**TASK DESCRIPTION:** Exact copy, pictures excluded: output the lines from the opening of the entries through the line bearing "position:absolute; top:5px; left:18px;".

---

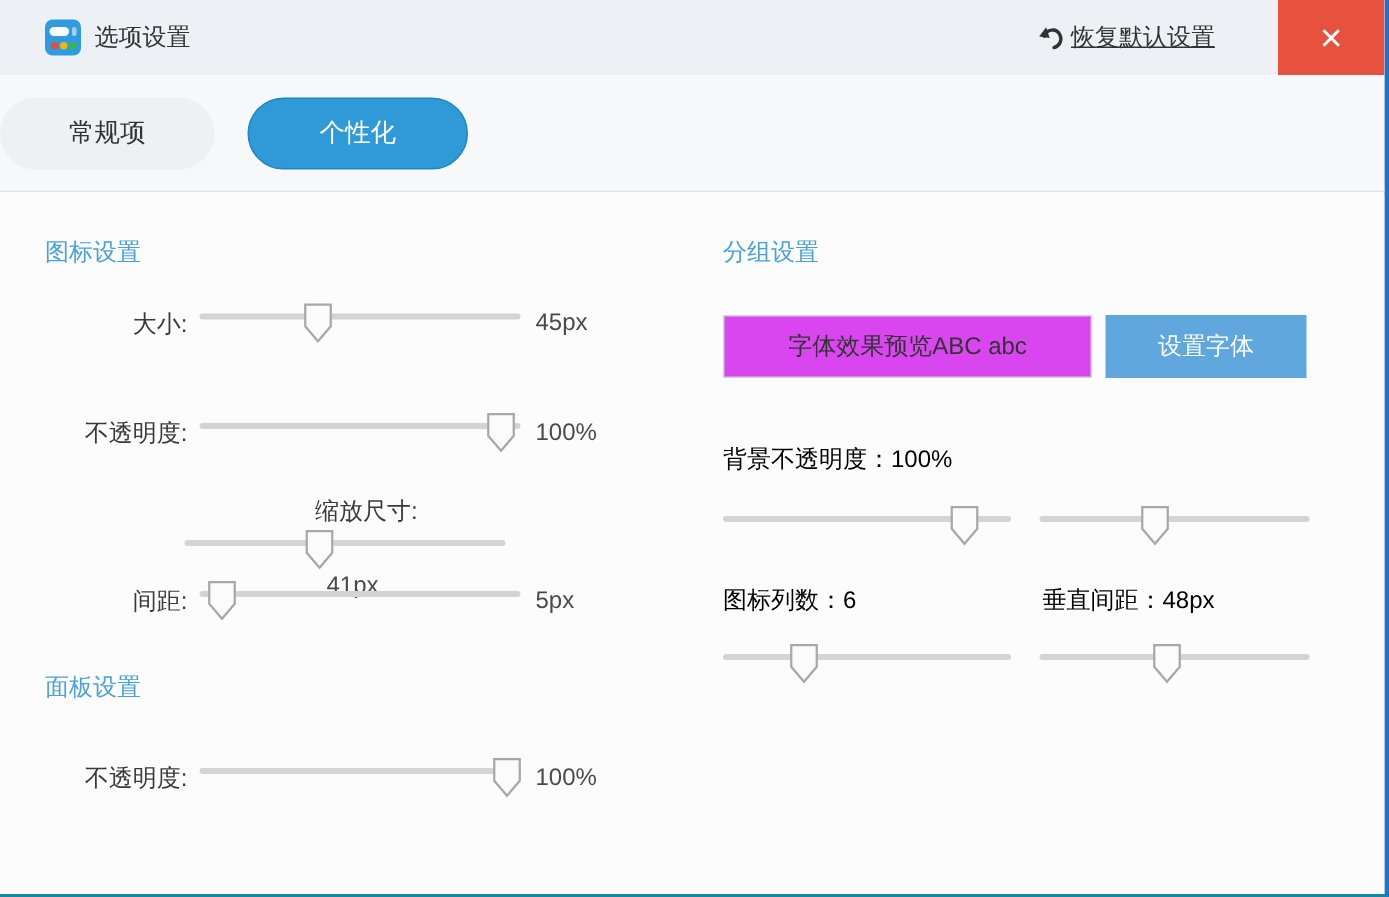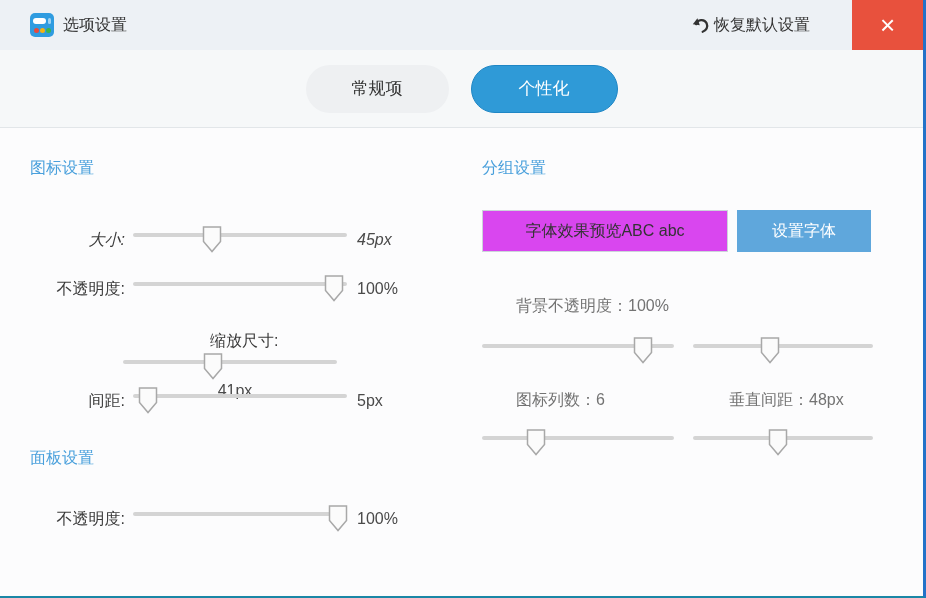--- a/index.html
+++ b/index.html
@@ -25,33 +25,33 @@
   .app-icon .bar  { position:absolute; top:5px; left:3px; width:13px; height:6px; border-radius:3px; background:#ffffff; }
   .app-icon .bar2 { position:absolute; top:5px; left:18px; width:3px; height:6px; border-radius:2px; background:#9ed2f2; }
   .app-icon .dot  { position:absolute; bottom:4px; width:5px; height:5px; border-radius:50%; }
   .dot.r { left:4px;  background:#e64a3c; }
   .dot.y { left:10px; background:#f5b312; }
   .dot.g { left:16px; background:#3cb54a; }
   .win-title { font-size:16px; color:#333; }
 
   .restore-btn {
     margin-left:auto; margin-right:42px; display:flex; align-items:center; gap:3px;
-    font-size:16px; color:#333; cursor:pointer;
+    font-size:16px; color:#333; cursor:pointer;text-decoration:underline;
   }
   .close-btn {
     width:71px; height:50px; background:#e8513d; color:#fff;
     display:flex; align-items:center; justify-content:center;
     font-size:26px; line-height:1; cursor:pointer;
   }
 
   
   .tabstrip {
     position:absolute; top:50px; left:0; right:0; height:78px;
     background:#f6f8f9; border-bottom:1px solid #e2e6e9;
-    display:flex; align-items:center; justify-content:center; gap:22px;
+    display:flex; align-items:center; gap:22px;
   }
   .tab {
     height:48px; border-radius:24px; display:flex; align-items:center; justify-content:center;
     font-size:17px; cursor:pointer;
   }
   .tab.inactive { width:143px; background:#eef0f2; color:#333; }
   .tab.active   { width:147px; background:#2f9ad7; border:1px solid #1e86c5; color:#fff; }
 
   
   .main { position:absolute; top:129px; left:0; right:0; bottom:0; background:#fcfcfd; }
@@ -76,21 +76,21 @@
     position:absolute; left:482px; top:81px; width:246px; height:42px;
     background:#d946ef; border:1px solid #ccd4da;
     display:flex; align-items:center; justify-content:center;
     font-size:16px; color:#333; cursor:pointer;
   }
   .set-font-btn {
     position:absolute; left:737px; top:81px; width:134px; height:42px;
     background:#5fa7dc; color:#fff; display:flex; align-items:center; justify-content:center;
     font-size:16px; cursor:pointer;
   }
-  .rlabel { position:absolute; font-size:16px; color:#737373; white-space:nowrap;margin-left:34px; }
+  .rlabel { position:absolute; font-size:16px; color:#000000; white-space:nowrap; }
   .rslider-a { position:absolute; left:482px; width:192px; }
   .rslider-b { position:absolute; left:693px; width:180px; }
 </style>
 </head>
 <body>
 
 <div class="window">
 
   <div class="titlebar">
     <div class="app-icon">
@@ -121,21 +121,21 @@
     </div>
     <div class="tab active">
       <span>个性化</span>
     </div>
   </div>
 
   <div class="main">
 
     <div class="section-title" style="left:30px; top:29px;">图标设置</div>
 
-    <div class="lrow" style="top:96px;font-style:italic;">
+    <div class="lrow" style="top:72px;">
       <span class="lbl">大小:</span>
       <div class="slider">
         <div class="track"></div>
         <svg class="thumb" viewBox="0 0 20 27" style="left: calc(37% - 10px);">
             <path d="M1.5 1 H18.5 V15.5 L10 25.5 L1.5 15.5 Z" fill="#fbfbfb" stroke="#a8a8a8" stroke-width="1.5"></path>
           </svg>
       </div>
       <span class="val">45px</span>
     </div>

---

**RESULT BELOW:**
--- a/index.html
+++ b/index.html
@@ -25,33 +25,33 @@
   .app-icon .bar  { position:absolute; top:5px; left:3px; width:13px; height:6px; border-radius:3px; background:#ffffff; }
   .app-icon .bar2 { position:absolute; top:5px; left:18px; width:3px; height:6px; border-radius:2px; background:#9ed2f2; }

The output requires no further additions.